══ Data records ══

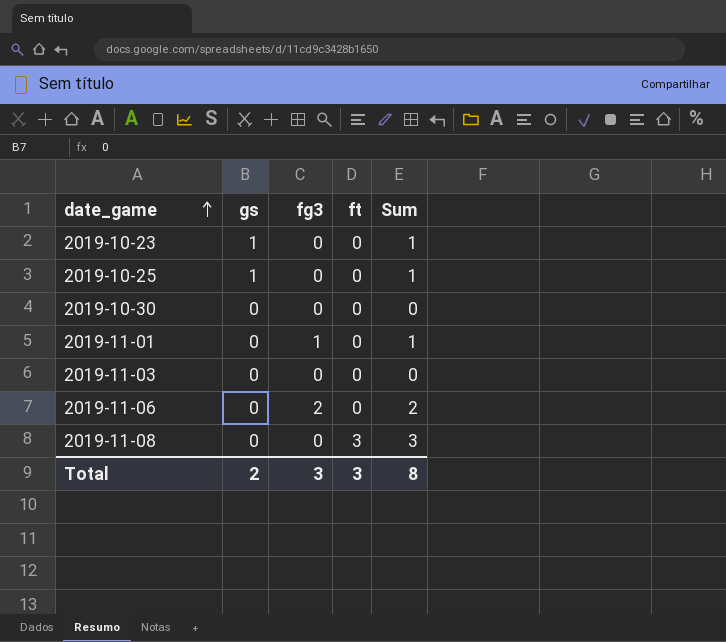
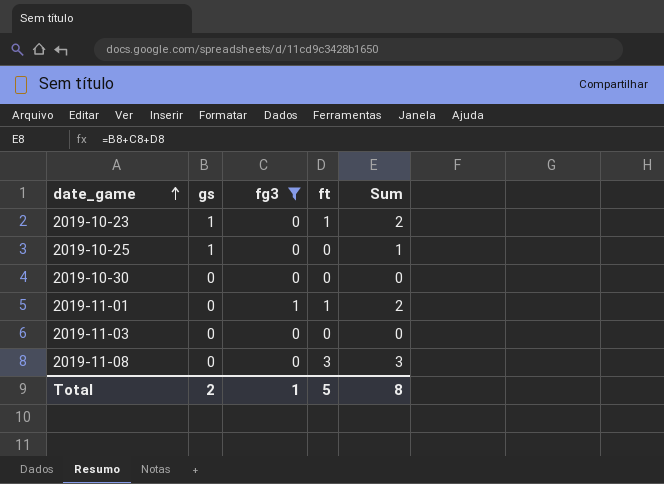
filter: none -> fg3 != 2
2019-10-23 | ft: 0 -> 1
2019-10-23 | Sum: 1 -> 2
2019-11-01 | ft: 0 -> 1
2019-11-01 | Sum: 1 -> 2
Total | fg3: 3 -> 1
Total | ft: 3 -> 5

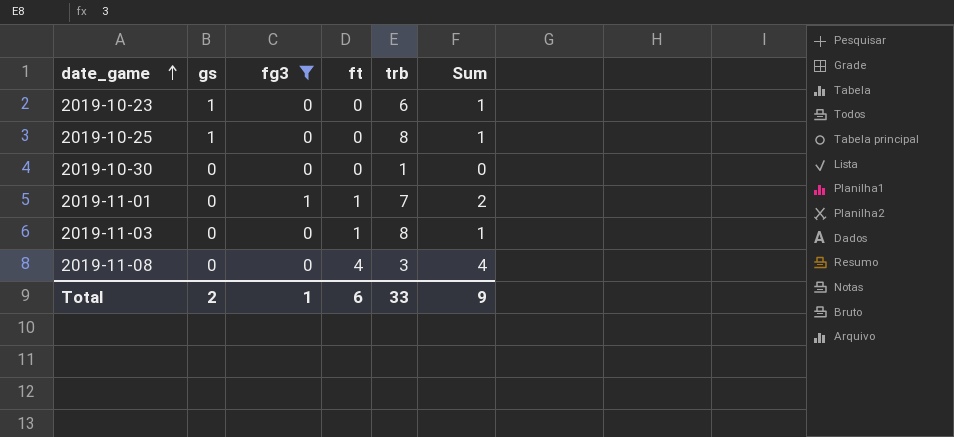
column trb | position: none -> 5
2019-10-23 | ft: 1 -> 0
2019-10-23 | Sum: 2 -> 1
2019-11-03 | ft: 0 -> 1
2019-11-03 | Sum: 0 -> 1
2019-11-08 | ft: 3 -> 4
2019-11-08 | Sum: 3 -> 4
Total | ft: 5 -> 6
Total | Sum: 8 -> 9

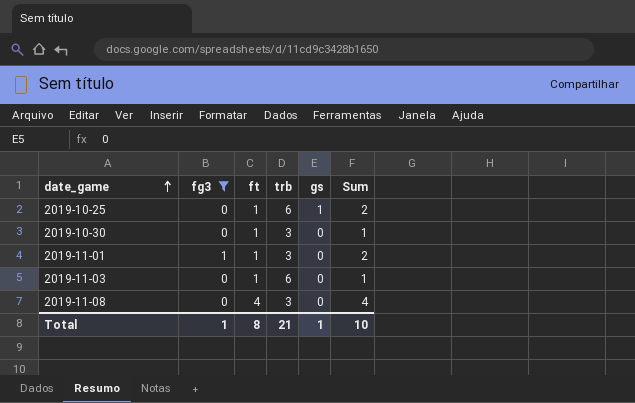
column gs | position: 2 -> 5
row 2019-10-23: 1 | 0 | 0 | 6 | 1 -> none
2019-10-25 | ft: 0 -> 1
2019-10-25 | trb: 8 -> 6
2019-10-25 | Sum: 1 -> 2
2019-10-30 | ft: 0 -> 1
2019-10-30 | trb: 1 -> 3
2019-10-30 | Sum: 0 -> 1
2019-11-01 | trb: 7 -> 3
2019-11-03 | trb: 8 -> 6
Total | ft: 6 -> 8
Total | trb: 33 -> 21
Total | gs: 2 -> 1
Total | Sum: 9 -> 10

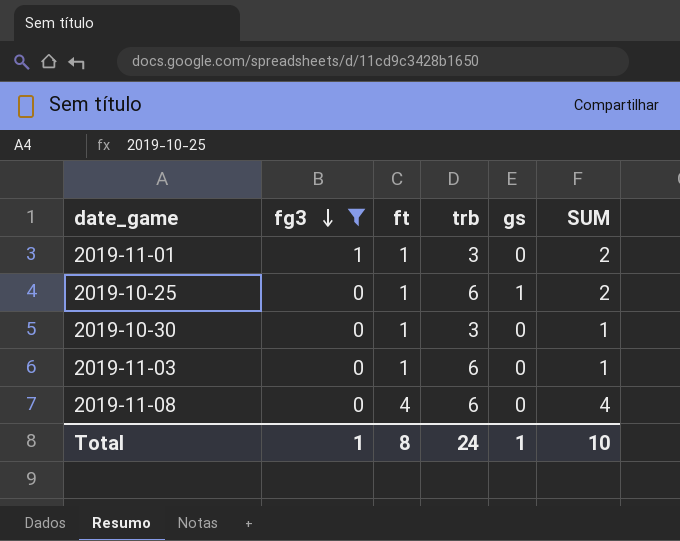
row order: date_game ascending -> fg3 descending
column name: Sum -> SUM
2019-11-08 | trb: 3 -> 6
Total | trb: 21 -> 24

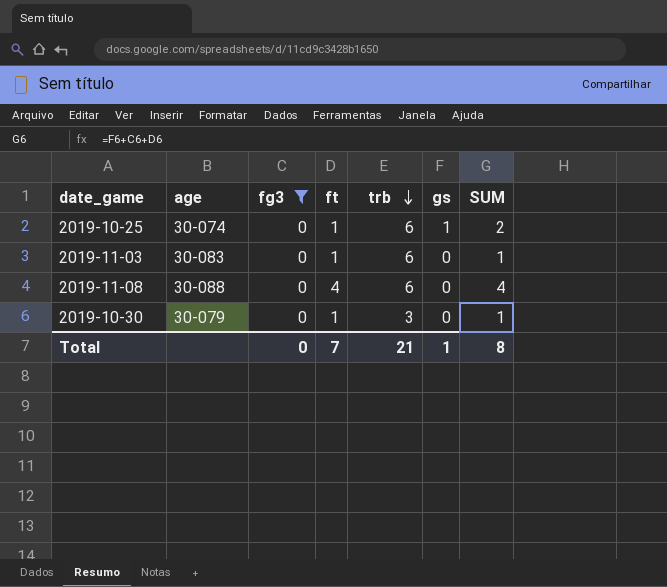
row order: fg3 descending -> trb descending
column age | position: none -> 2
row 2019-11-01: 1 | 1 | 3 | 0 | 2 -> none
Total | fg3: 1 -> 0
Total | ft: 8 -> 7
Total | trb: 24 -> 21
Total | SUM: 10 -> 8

═══

What is required. Omit the pictures, then output every record exactly as given.

Reply.
filter: none -> fg3 != 2
2019-10-23 | ft: 0 -> 1
2019-10-23 | Sum: 1 -> 2
2019-11-01 | ft: 0 -> 1
2019-11-01 | Sum: 1 -> 2
Total | fg3: 3 -> 1
Total | ft: 3 -> 5

column trb | position: none -> 5
2019-10-23 | ft: 1 -> 0
2019-10-23 | Sum: 2 -> 1
2019-11-03 | ft: 0 -> 1
2019-11-03 | Sum: 0 -> 1
2019-11-08 | ft: 3 -> 4
2019-11-08 | Sum: 3 -> 4
Total | ft: 5 -> 6
Total | Sum: 8 -> 9

column gs | position: 2 -> 5
row 2019-10-23: 1 | 0 | 0 | 6 | 1 -> none
2019-10-25 | ft: 0 -> 1
2019-10-25 | trb: 8 -> 6
2019-10-25 | Sum: 1 -> 2
2019-10-30 | ft: 0 -> 1
2019-10-30 | trb: 1 -> 3
2019-10-30 | Sum: 0 -> 1
2019-11-01 | trb: 7 -> 3
2019-11-03 | trb: 8 -> 6
Total | ft: 6 -> 8
Total | trb: 33 -> 21
Total | gs: 2 -> 1
Total | Sum: 9 -> 10

row order: date_game ascending -> fg3 descending
column name: Sum -> SUM
2019-11-08 | trb: 3 -> 6
Total | trb: 21 -> 24

row order: fg3 descending -> trb descending
column age | position: none -> 2
row 2019-11-01: 1 | 1 | 3 | 0 | 2 -> none
Total | fg3: 1 -> 0
Total | ft: 8 -> 7
Total | trb: 24 -> 21
Total | SUM: 10 -> 8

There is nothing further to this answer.